Source data Block Start
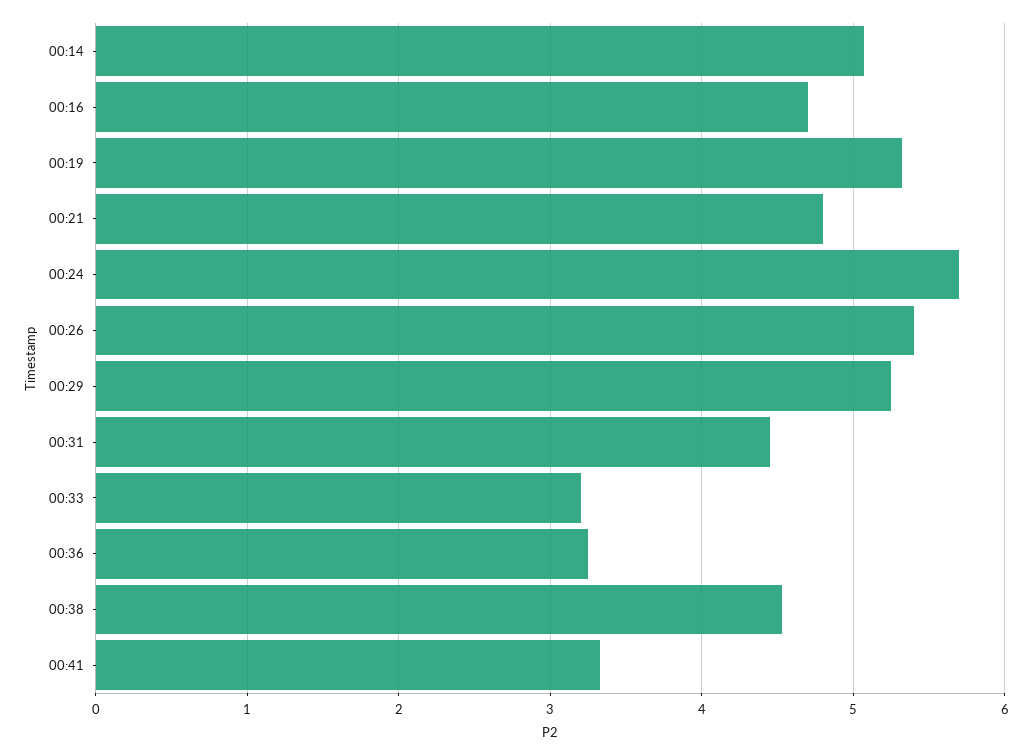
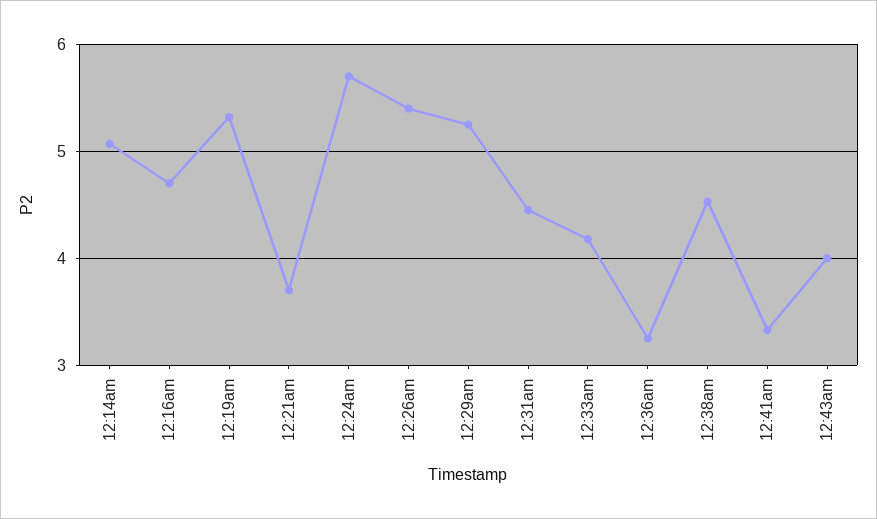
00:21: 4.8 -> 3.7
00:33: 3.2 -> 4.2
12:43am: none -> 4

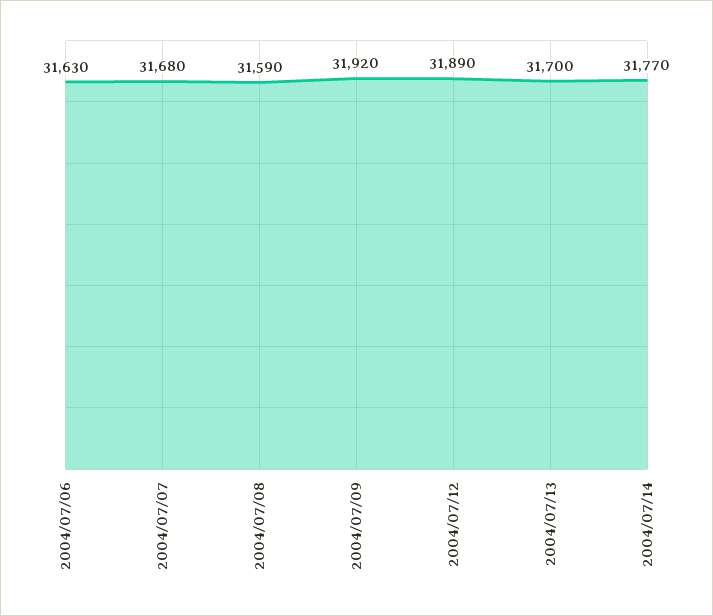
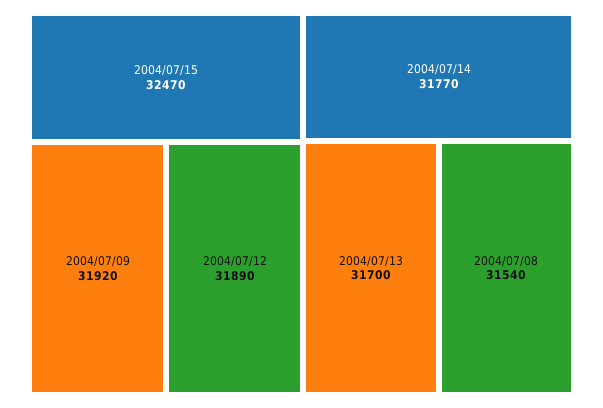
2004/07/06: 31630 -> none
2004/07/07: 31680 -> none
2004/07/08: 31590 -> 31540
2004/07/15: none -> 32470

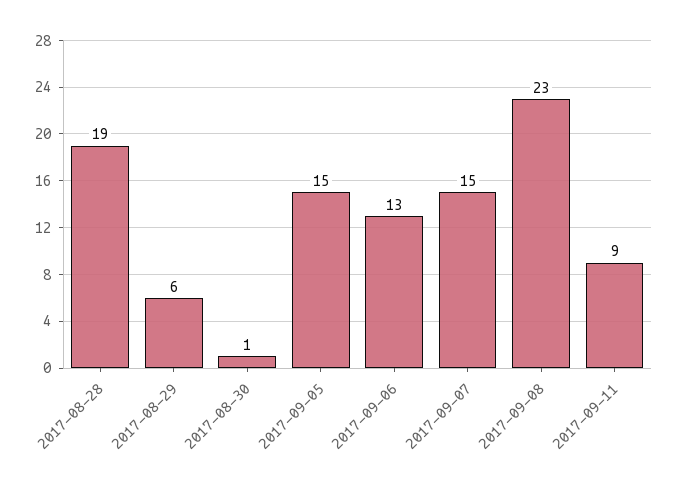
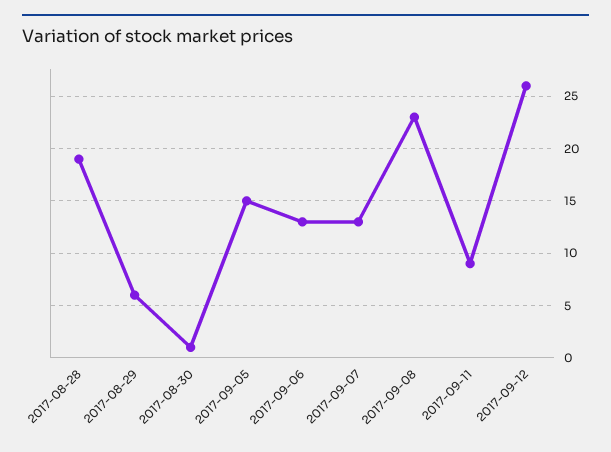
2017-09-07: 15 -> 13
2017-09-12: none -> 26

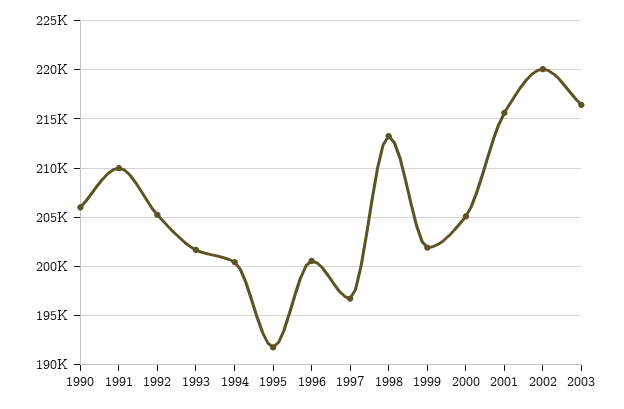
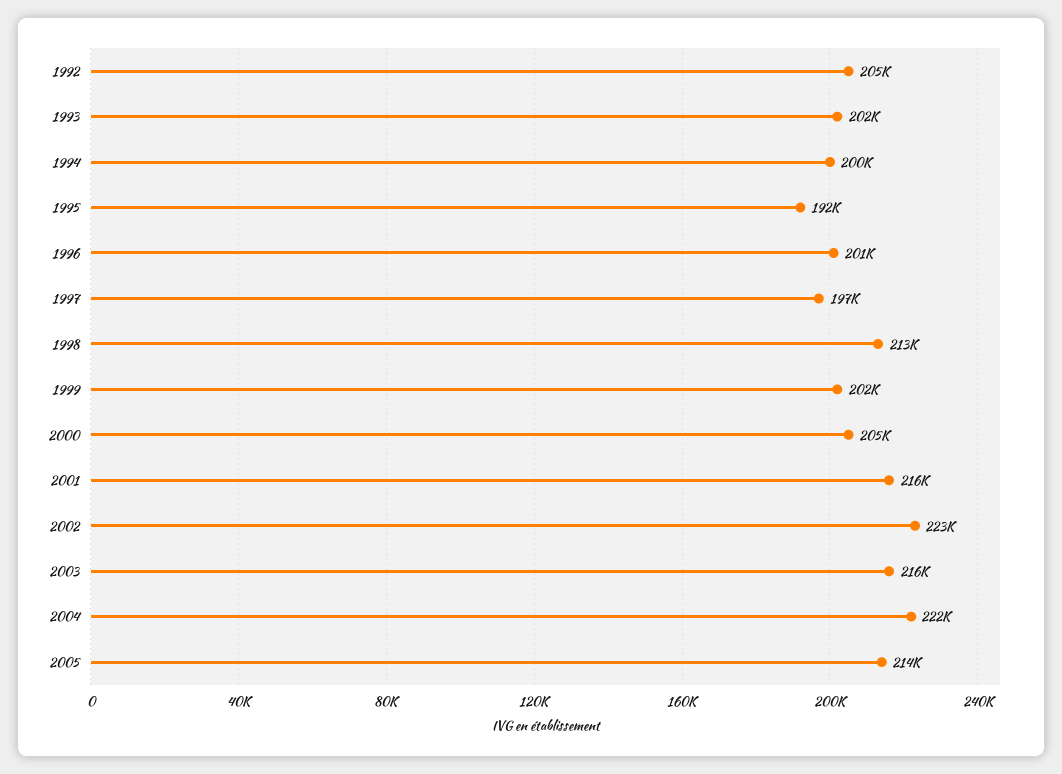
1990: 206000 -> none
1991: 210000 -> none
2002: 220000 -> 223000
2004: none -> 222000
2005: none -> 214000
Source data Block End
Source data Block Start
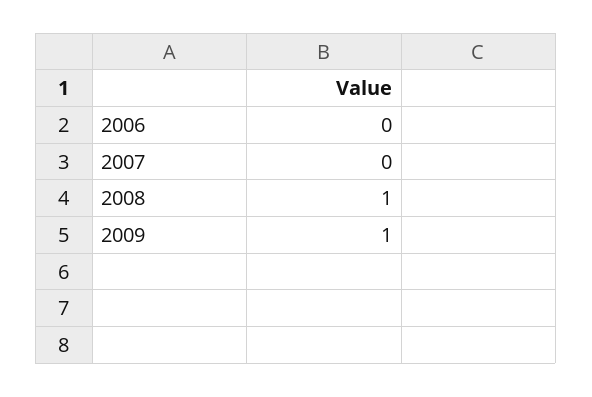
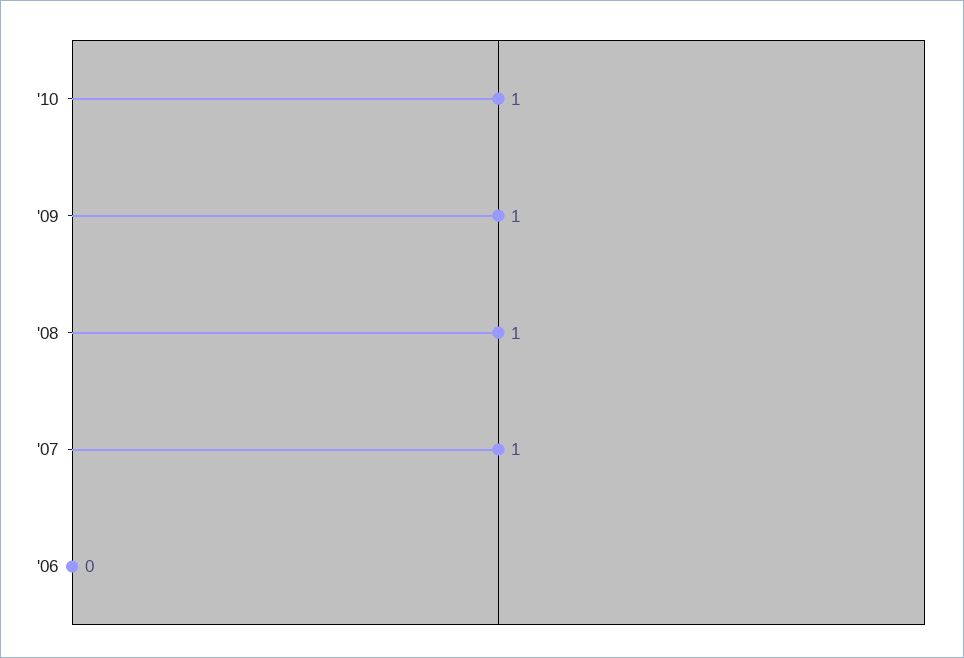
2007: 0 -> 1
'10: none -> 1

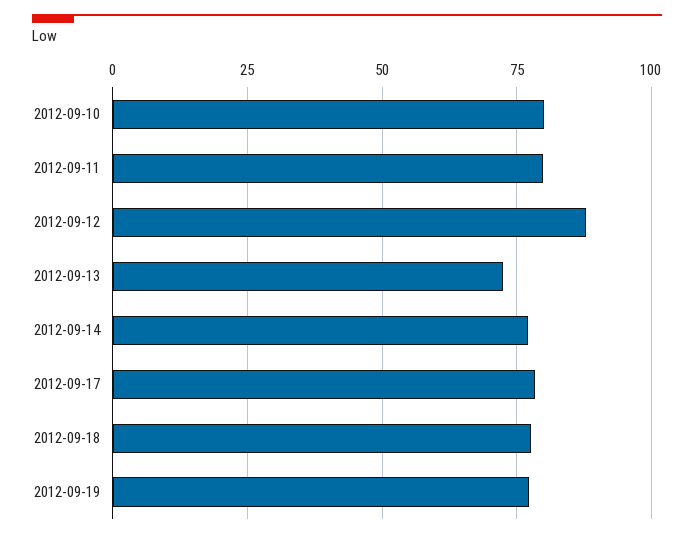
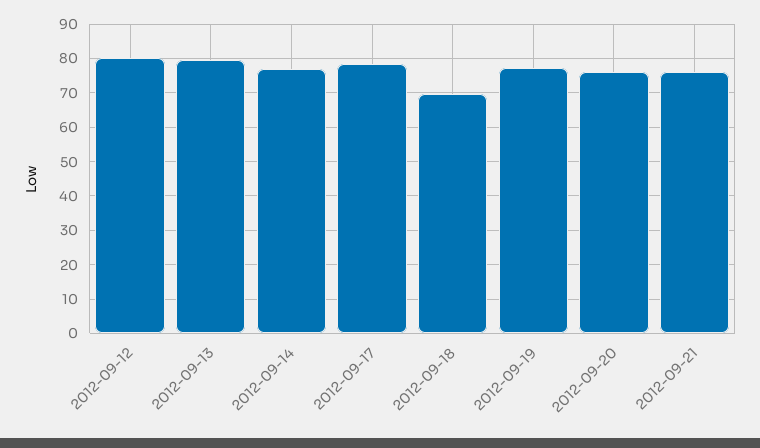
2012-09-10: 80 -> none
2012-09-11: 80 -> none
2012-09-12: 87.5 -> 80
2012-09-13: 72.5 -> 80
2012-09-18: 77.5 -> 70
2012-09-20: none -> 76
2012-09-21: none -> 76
Source data Block End
*What is needed*
Reproduce verbatim the lines above, from the line with "2012-09-18: 77.5 -> 70" through the line with "2012-09-21: none -> 76".

*Answer to this task*
2012-09-18: 77.5 -> 70
2012-09-20: none -> 76
2012-09-21: none -> 76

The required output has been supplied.